Toute cette vie est surtout d’une beauté incroyable. C’est le symbole de ce pourquoi on doit se battre.
Vipulan
A la racine du problème se trouve, en effet, notre conception de l’animal : « Jusqu’à présent, le monde vivant était considéré comme une ressource inerte, dans laquelle on pouvait piocher pour la croissance économique. En France, avant 2015 (date à laquelle les animaux ont été reconnus en tant qu’« êtres vivants doués de sensibilité » dans le Code civil sous l’impulsion de la Fondation 30 Millions d’Amis, NDLR), l’animal était considéré comme un « bien meuble » dont on faisait ce que l’on voulait, constate Cyril Dion. Désormais, nous comprenons que le reste du monde vivant nous permet d’exister en nous fournissant à boire, à manger, un air pur – ce que les scientifiques appellent « services écosystémiques » – et on pourrait aussi reconnaître que ces espèces ont tout autant le droit d’exister que nous. » « Toute cette vie est surtout d’une beauté incroyable. C’est le symbole de ce pourquoi on doit se battre, affirme pour sa part Vipulan.

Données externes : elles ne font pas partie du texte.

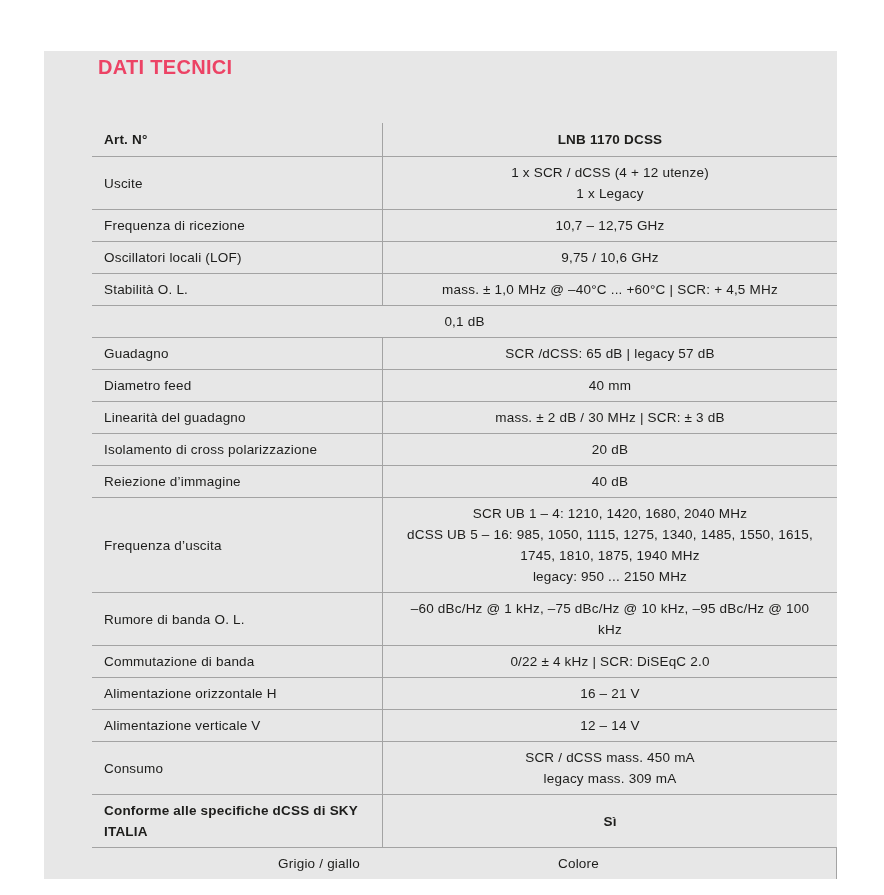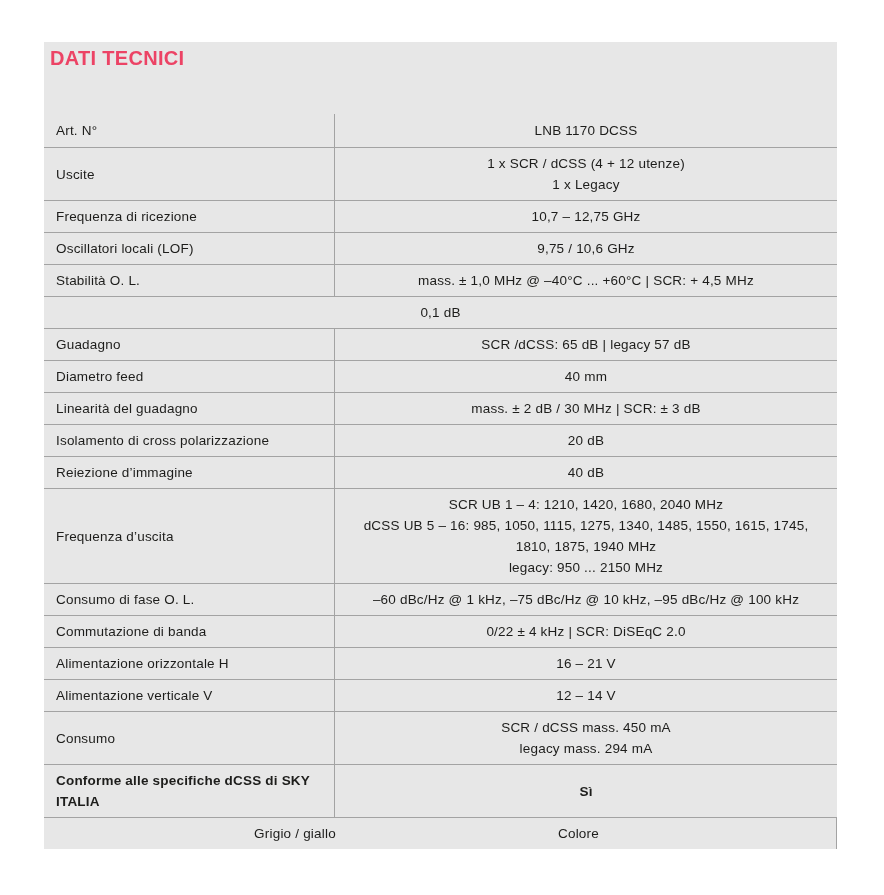--- a/index.html
+++ b/index.html
@@ -16,12 +16,13 @@
   .panel {
     position: absolute;
     left: 44px;
-    top: 42px;
+    top: 51px;
     width: 793px;
     min-height: 804px;
     background: #e7e7e7;
     box-sizing: border-box;
     padding-top: 5px;
+    padding-left: 48px;
   }
   .title {
     margin: 0;

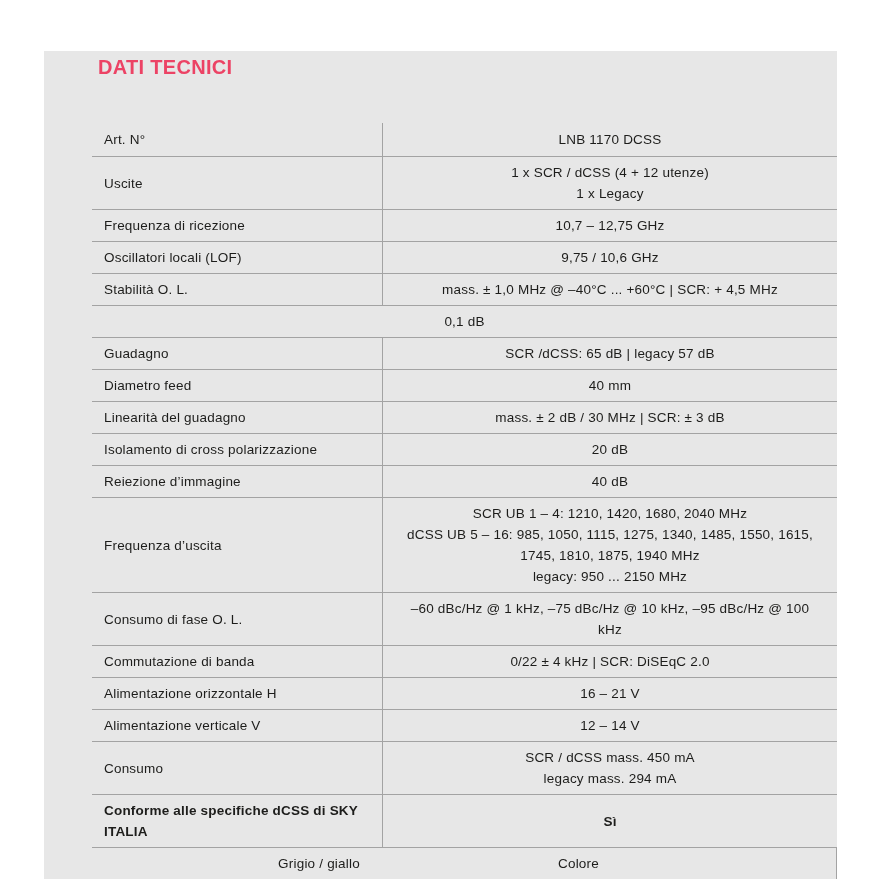--- a/index.html
+++ b/index.html
@@ -69,7 +69,7 @@
     letter-spacing: 0.2px;
   }
   .header-row .cell {
-    font-weight: 400;
+    font-weight: 700;
     padding-top: 6px;
     padding-bottom: 6px;
   }

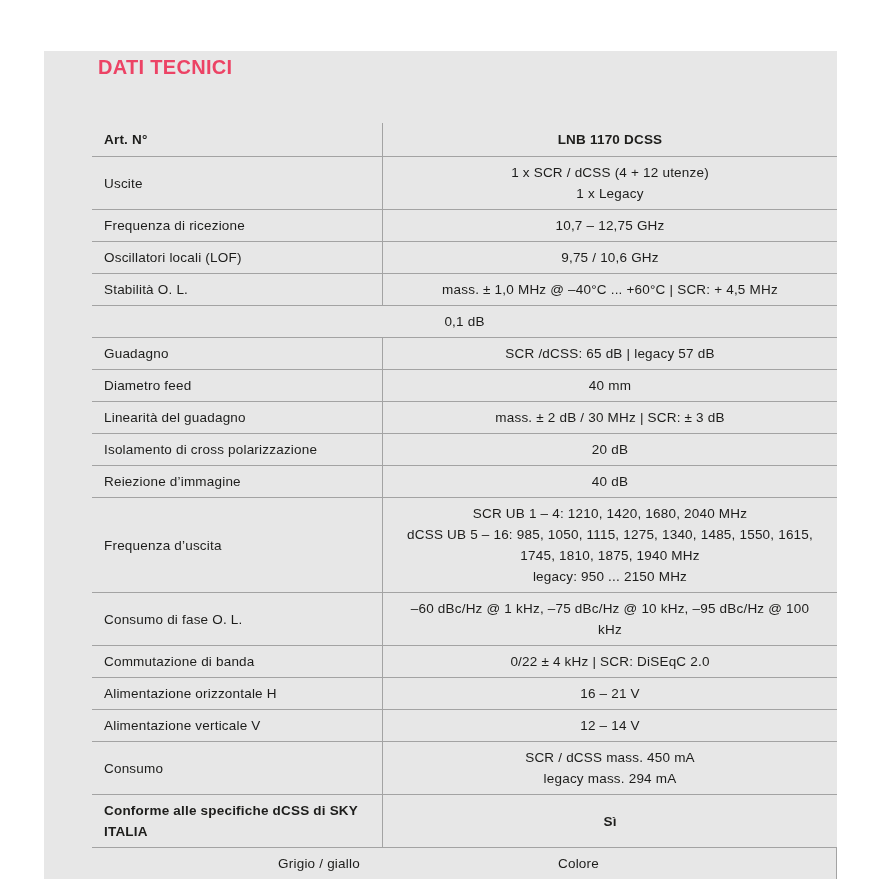--- a/index.html
+++ b/index.html
@@ -173,7 +173,7 @@
   </div>
 
   <div class="spec-row">
-    <div class="cell label-cell">Consumo di fase O. L.</div>
+    <div class="cell label-cell">Rumore di banda O. L.</div>
     <div class="cell value-cell">
             <div class="value-line">–60 dBc/Hz @ 1 kHz, –75 dBc/Hz @ 10 kHz, –95 dBc/Hz @ 100 kHz</div>
           </div>

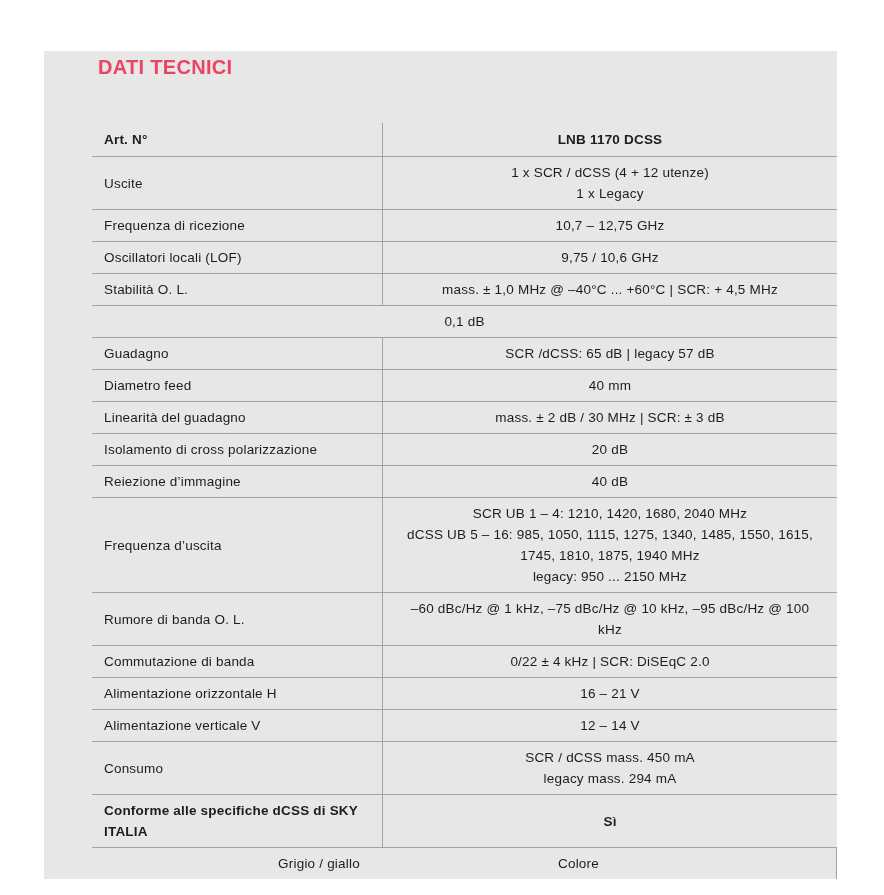--- a/index.html
+++ b/index.html
@@ -204,7 +204,7 @@
     <div class="cell label-cell">Consumo</div>
     <div class="cell value-cell">
             <div class="value-line">SCR / dCSS mass. 450 mA</div>
-            <div class="value-line">legacy mass. 294 mA</div>
+            <div class="value-line">legacy mass. 309 mA</div>
           </div>
   </div>
 

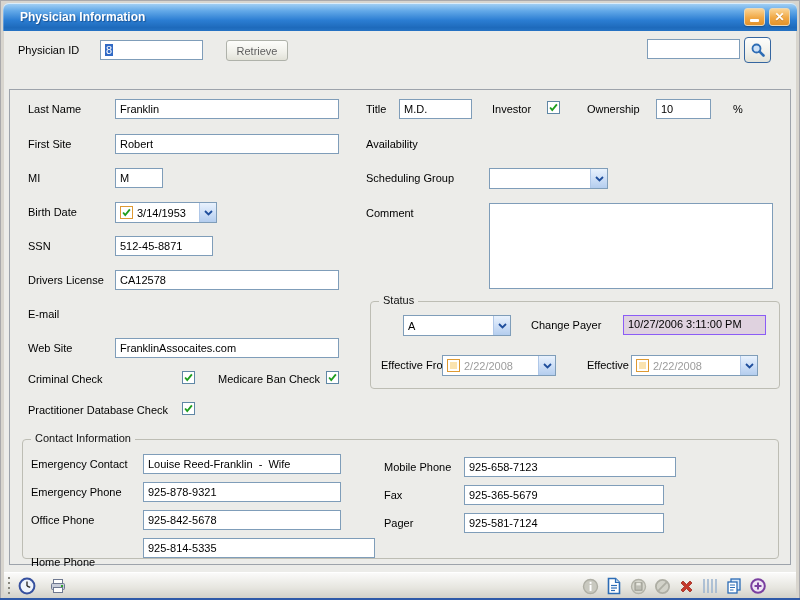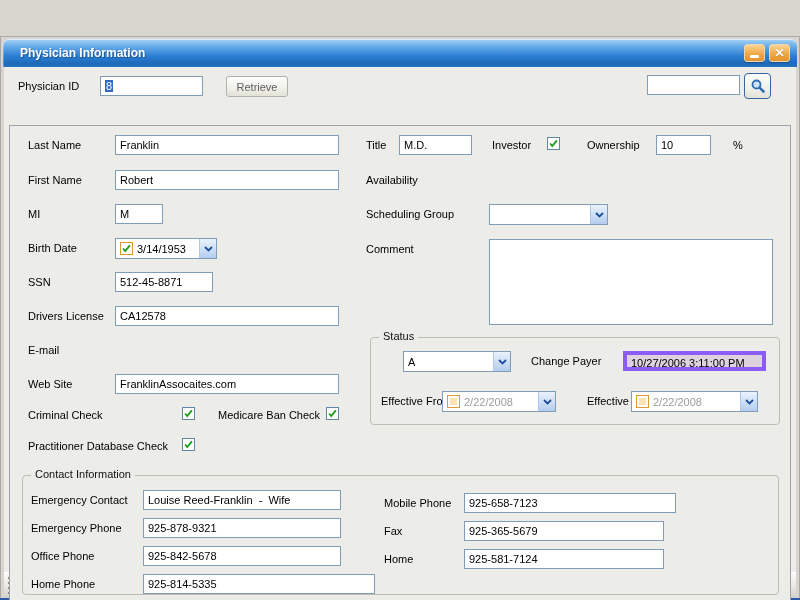--- a/index.html
+++ b/index.html
@@ -6,7 +6,7 @@
   html,body { width:800px; height:600px; }
   body { font-family:"Liberation Sans",sans-serif; font-size:11px; background:#D8D5CE; position:relative; overflow:hidden; }
 
-  #window { position:absolute; inset:0; background:#D8D5CE; box-shadow: inset 0 0 0 1px #A9A9AC; margin-top: 36px; }
+  #window { position:absolute; inset:0; background:#D8D5CE; box-shadow: inset 0 0 0 1px #A9A9AC; }
 
   
   .titlebar { position:absolute; left:3px; top:3px; right:3px; height:28px;

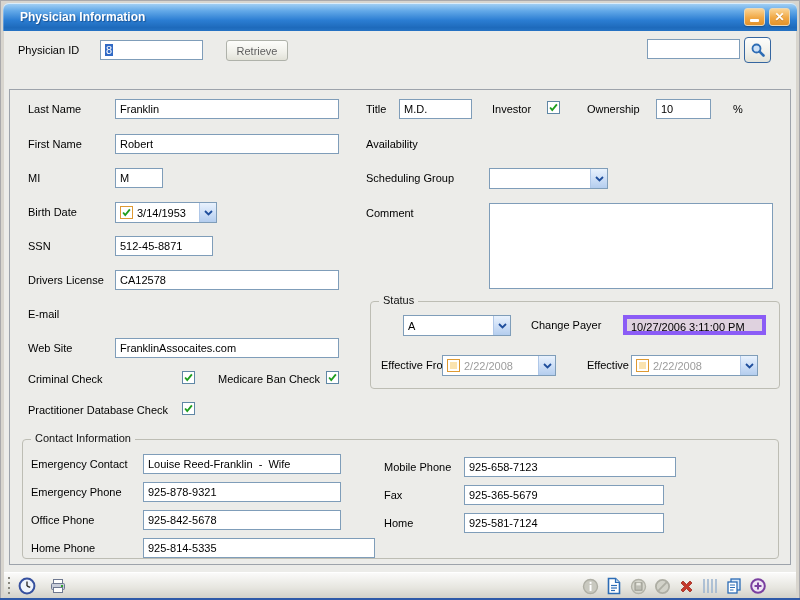--- a/index.html
+++ b/index.html
@@ -127,7 +127,7 @@
   <div class="lbl" style="left:28px; top:103px;">Last Name</div>
   <input class="tb" style="left: 115px; top: 99px; width: 224px;" value="Franklin">
 
-  <div class="lbl" style="left:28px; top:138px;">First Name</div>
+  <div class="lbl" style="left:28px; top:138px;">First Site</div>
   <input class="tb" style="left: 115px; top: 134px; width: 224px;" value="Robert">
 
   <div class="lbl" style="left:28px; top:172px;">MI</div>

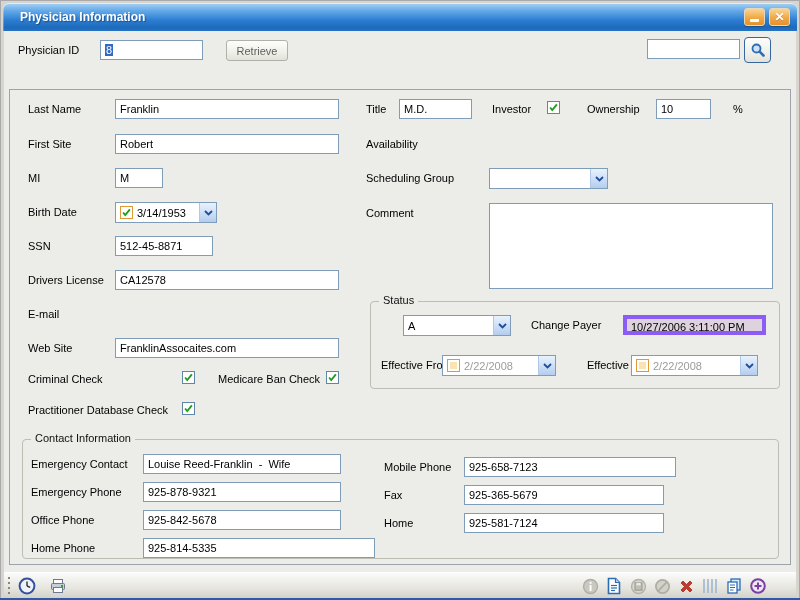--- a/index.html
+++ b/index.html
@@ -71,7 +71,7 @@
   .group-legend { position:absolute; top:-8px; left:8px; background:#ECECE9; padding:0 4px; color:#111; }
 
   
-  .rofield { background:#DFD2DF; border:4px solid #8b5cf6; color:#000; }
+  .rofield { background:#DFD2DF; border:1px solid #8b5cf6; color:#000; }
 
   
   .statusbar { position:absolute; left:4px; right:4px; bottom:2px; height:26px;

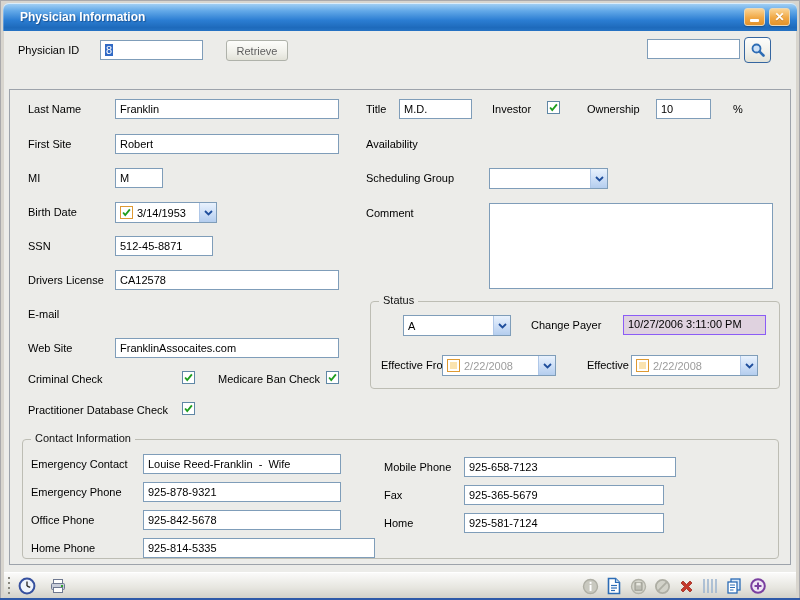--- a/index.html
+++ b/index.html
@@ -280,7 +280,7 @@
     <div class="lbl" style="left:361px; top:49px;">Fax</div>
     <input class="tb" style="left: 441px; top: 45px; width: 200px;" value="925-365-5679">
 
-    <div class="lbl" style="left:361px; top:77px;">Home</div>
+    <div class="lbl" style="left:361px; top:77px;">Pager</div>
     <input class="tb" style="left: 441px; top: 73px; width: 200px;" value="925-581-7124">
   </div>
 

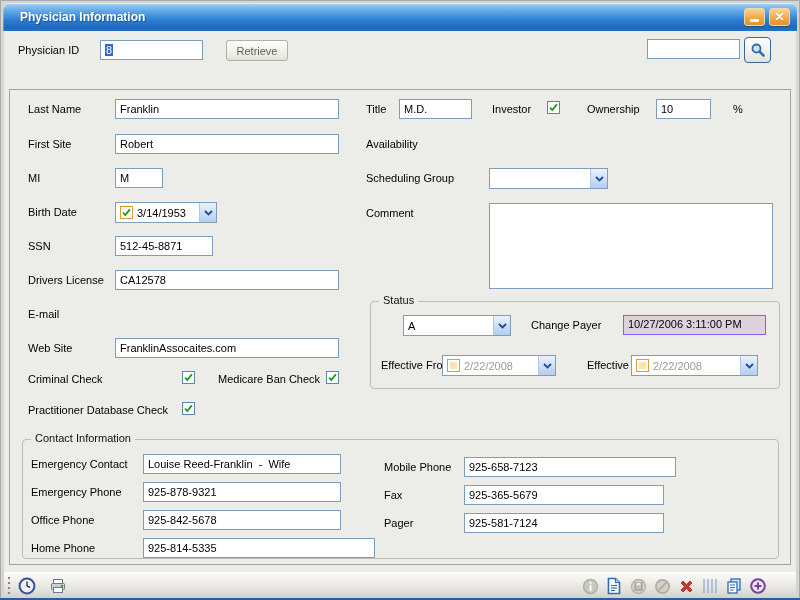--- a/index.html
+++ b/index.html
@@ -271,7 +271,7 @@
     <div class="lbl" style="left:8px; top:74px;">Office Phone</div>
     <input class="tb" style="left: 120px; top: 70px; width: 198px;" value="925-842-5678">
 
-    <div class="lbl" style="left:8px; top:102px;">Home Phone</div>
+    <div class="lbl" style="left:8px; top:116px;">Home Phone</div>
     <input class="tb" style="left: 120px; top: 98px; width: 232px;" value="925-814-5335">
 
     <div class="lbl" style="left:361px; top:21px;">Mobile Phone</div>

Ces animaux nous rappellent toute cette diversité et me font prendre du recul : que suis-je, moi, humain, par rapport à tous ces individus ? »
Une fois le constat dressé, que faire pour agir concrètement ? « Maintenant, il nous faut changer la direction que l’on donne à notre société. Or, l’orientation qui me semble émerger du film, c’est la défense du vivant, prône Cyril Dion. Détruire le vivant, c’est nous détruire nous-mêmes. » Ainsi, le changement passerait notamment par notre assiette : « Les Français consomment en moyenne 107 grammes de viande par personne par jour », relève le cinéaste. Selon l’ADEME (Agence de la transition écologique), cela correspond à 4300 m2 en « empreinte sol » (surface nécessaire à produire les aliments destinés aux humains et au bétail, NDLR). « Un régime végétarien représente 3 fois moins d’empreinte sol : c’est autant d’espace libéré qui peut être réensauvagé », souligne le réalisateur.
Repenser notre agriculture, mais aussi notre économie et, plus généralement, nos modes de vie… Un chantier aussi ambitieux que « passionnant » : « Il s’agit d’inventer une histoire où l’humain peut avoir un rôle positif, et ça, c’est génial », conclut le cinéaste. Une note d’espoir et d’optimisme, qui ne peut (ne doit ?) que nous inspirer !
*Etude menée pour la Fondation 30 Millions d’Amis par l’Ifop du 12 au 13 janvier 2021 auprès d’un échantillon de 1013 personnes, représentatif de la population française âgée de 18 ans et plus. Représentativité de l’échantillon assurée par la méthode des quotas.